Sí, claro que amamos la casa, en lo que tiene de más antropológico, ya que no en vano somos deudores de esa tradición fenomenológica que pone en cuestión el espacio indiferenciado de la modernidad, reclamando el retorno a la singularidad del lugar, un tránsito que en el ámbito de la habitación conduce desde el alojamiento homogéneo y uniforme que llega al paroxismo en los proyectos de Hilberseimer hasta la casa elemental de los dibujos de los niños y los textos de Bachelard, una casa con sótanos ominosos y desvanes oníricos, con ventanas y puertas que se abren y cierran como ojos y bocas, y todo ello enredado alrededor del fuego del hogar y extendido a través de la naturaleza domesticada del jardín, porque la experiencia de habitar, más allá de lo que Adorno llamó ‘jerga de la autenticidad’, despierta emociones esenciales y apela a un tiempo orgánico que se compadece mal con los ritmos mecánicos de la modernidad paradigmática, y con su espacio indefinido e interminable.

Y sí, claro que odiamos la casa, como expresión caprichosamente tuneada de una individualidad ficticia y como rechazo nostálgico o arcádico de la condición colectiva de una sociedad industrial o postindustrial, pero igualitaria y de masas, esa casa que desde Jefferson hasta el Broadacre de Wright, con la ayuda imprescindible del automóvil, ha creado la suburbanización contemporánea, primero en Estados Unidos y después en el resto del mundo, con consecuencias sociales y ecológicas devastadoras, porque sustituye la diversidad estimulante de la ciudad compacta por una anomia fragmentada y estéril, consume vorazmente el territorio y pone una presión inmoderada sobre recursos escasos como el agua y la energía, por no hablar ya del coste que supone la construcción de infraestructuras extensas y del peaje en combustible, tiempo y calidad de vida que los interminables desplazamientos suponen, pese a lo cual los medios la promueven como una golosina o una droga.
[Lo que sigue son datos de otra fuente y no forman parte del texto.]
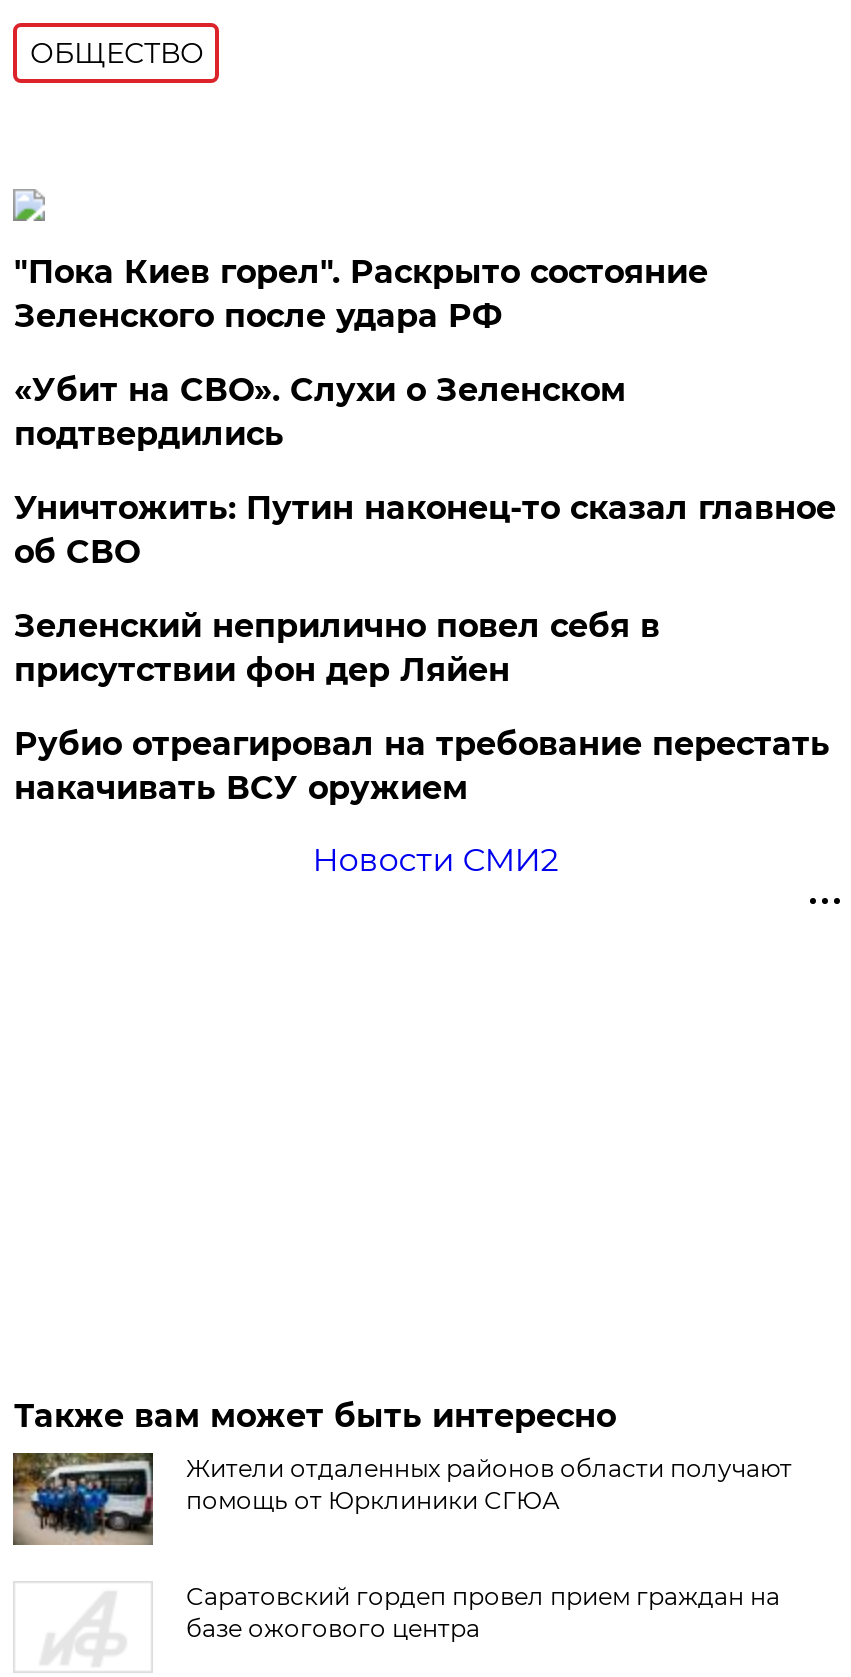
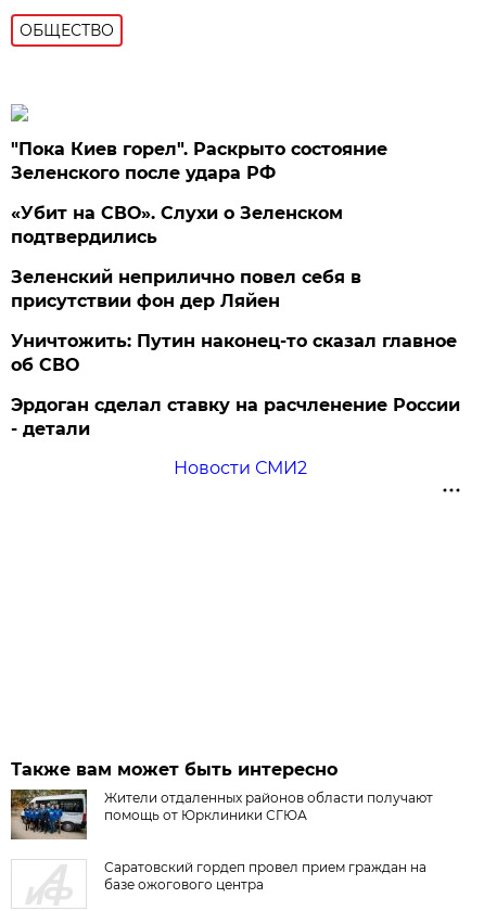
moved [14,489,836,571] -> [11,331,457,375]: Уничтожить: Путин наконец-то сказал главное | об СВО
moved [14,607,660,689] -> [11,267,362,311]: Зеленский неприлично повел cебя в | присутствии фон дер Ляйен
[14,725,830,807] Рубио отреагировал на требование перестать | накачивать ВСУ оружием -> [11,395,461,439] Эрдоган сделал ставку на расчленение России | - детали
Las doce publicadas aquí son todas ellas casas singulares, que rehúsan aceptar la convención cansina para convertirse en laboratorios de arquitectura, acaso siguiendo el consejo que a los jóvenes de entonces nos daba el maestro Alejandro de la Sota, que juzgaba indigno poner el talento del arquitecto al servicio de los sueños de un individuo, y aceptaba el proyecto de la casa sólo como ocasión para ensayar disposiciones o materiales que hubieran de emplearse después en obras de mayor dimensión o contenido colectivo, y es precisamente esa rigurosa condición experimental la que justifica la enorme inversión de esfuerzo, tiempo y conocimiento, además de sensibilidad, que todas ellas manifiestan, y también la que redime a sus autores por el uso de este tipo fascinante y aborrecible, obsoleto y eterno, enemigo de la complejidad urbana y a la vez soporte de la habitación primordial, esa casa que no podemos celebrar pero sin la que no sabemos vivir.